Felsefe hakkında her şey…

Sağ Kanat Otoriteryenizm Kuramı Nedir?

24.11.2019

Adorno ve arkadaşlarının geliştirdikleri otoriteryen kişilik kuramına uzun süre ilgisiz kalınmıştır. Ancak, 1980’lerde Altemeyer (Akt. Augostinos, Walker ve Donaghue, 2006) ile birlikte kurama yönelik ilgi tekrar canlanmıştır.

Altemeyer, Adorno ve arkadaşlarının geliştirdiği F ölçeğini ve bunun içerdiği dokuz boyutu eleştirmiştir. Bunların yöntemsel anlamda yüksek geçerliliğe sahip olmadıklarını ve görgül araştırmalar tarafından çok az desteklendiğini belirtmektedir. Bunun yerine, kendisi, otoriteryen kişilik için güvenilir bir biçimde saptanabilecek sadece üç boyut olduğunu ileri sürmüş ve uzun yıllar bu üç boyutun varlığını göstermek için çalışmıştır.

Altemeyer’in otoriteryenizm boyutları şunlardır:

  • Otoriteryen boyun eğme: Kişinin yaşadığı toplumdaki yerleşik ve meşru olarak algılanan otoritelere yüksek düzeyde boyun eğme.
  • Otoriteryen saldırganlık: Çeşitli kişilere yöneltilmiş genel bir saldırganlık. Bu saldırganlık, yerleşik otoriteler tarafından “izin verilmiş (onaylanmış)” bir saldırganlık olarak algılanır.
  • Konvansiyonalizm (gelenekçilik): toplumsal konvansiyonlara (geleneklere, kabul edilmiş kurallara) yüksek derecede bağlılık.
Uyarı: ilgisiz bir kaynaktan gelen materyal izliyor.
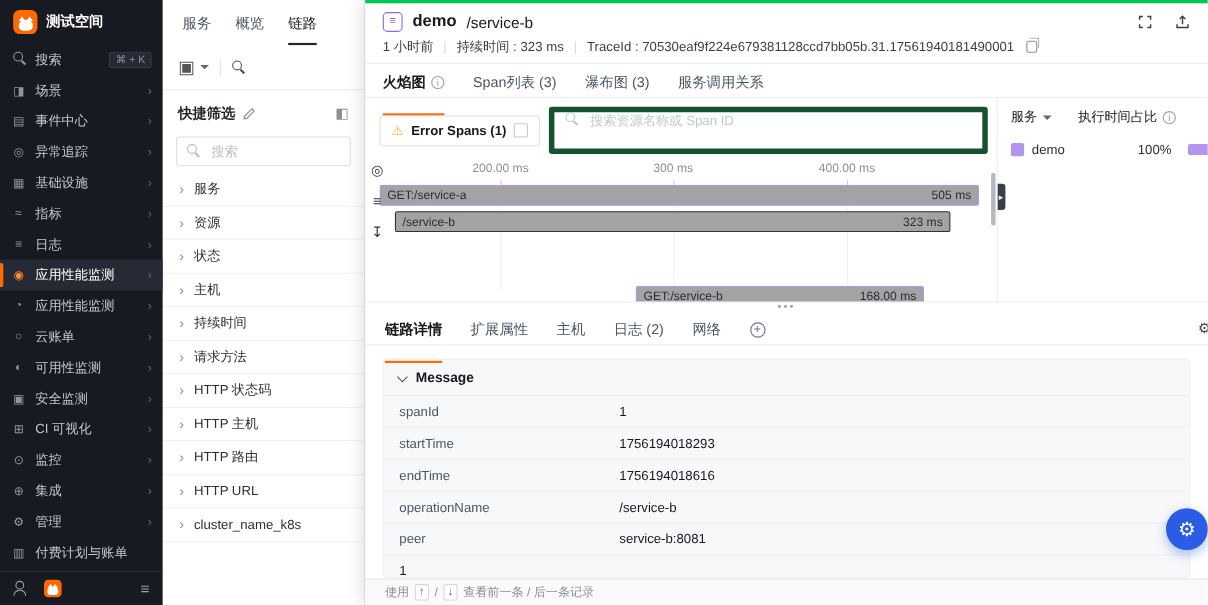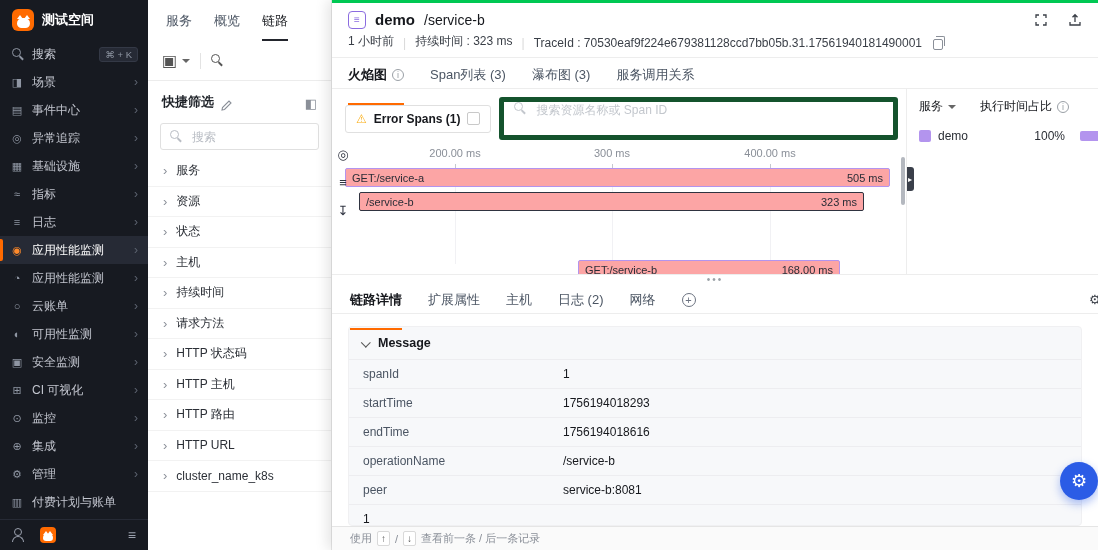"1 小时前" .d-meta { align-items: flex-end -> center }
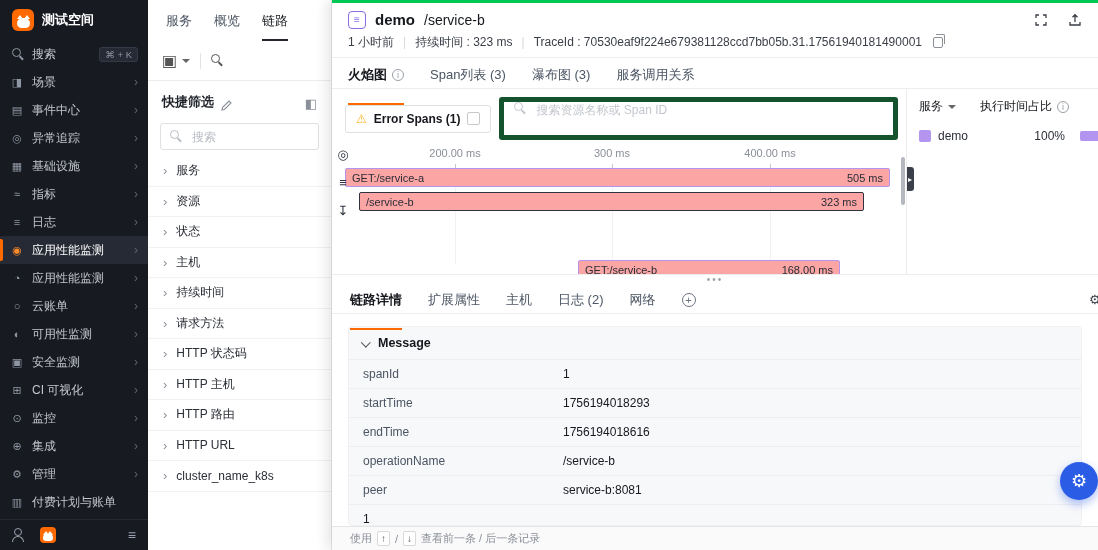"快捷筛选" .fp-quick { align-items: flex-end -> center }
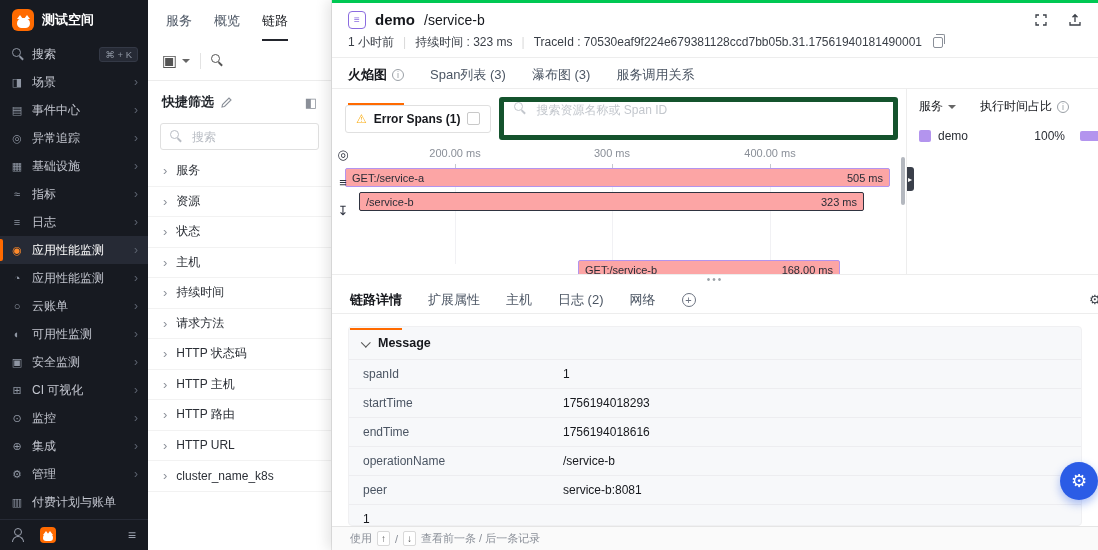"GET:/service-a" .span-bar { background: #fca5a5 -> #a3a3a3 }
Bağlı olunan konvansiyonlar, toplum ve onun yerleşik otoriteleri tarafından kabul edilen (uygun görülen) konvansiyonlar olarak algılanır. Altemeyer, otoriteryenizm hakkındaki görüşlerini, Adorno ve arkadaşları gibi Freudçu psikanalitik kurama değil, sosyal öğrenme kuramına dayandırır. Bu bakış açısına göre, normal bir gelişim olgusu olarak çocukların çoğu oldukça otoriteryendir. Zira, çocuklar, toplum ve aile içinde oldukça güçsüz bir konumdadırlar. Bu güçsüz konumdan dolayı, otoriteye, özellikle de ebeveynlerine ya da kendilerine diğer bakım veren yetişkinlere ağır bir biçimde bağımlıdırlar, otoritenin yerleşik davranış kalıplarına uymadıkları durumda güçlü yaptırımlara maruz kalırlar ve ayrıca toplumda ayrı (özerk) bir birey olabilmek için toplumsal norm ve davranış kurallarını öğrenmeye heveslidirler (Augostinos, Walker ve Donaghue, 2006: 230).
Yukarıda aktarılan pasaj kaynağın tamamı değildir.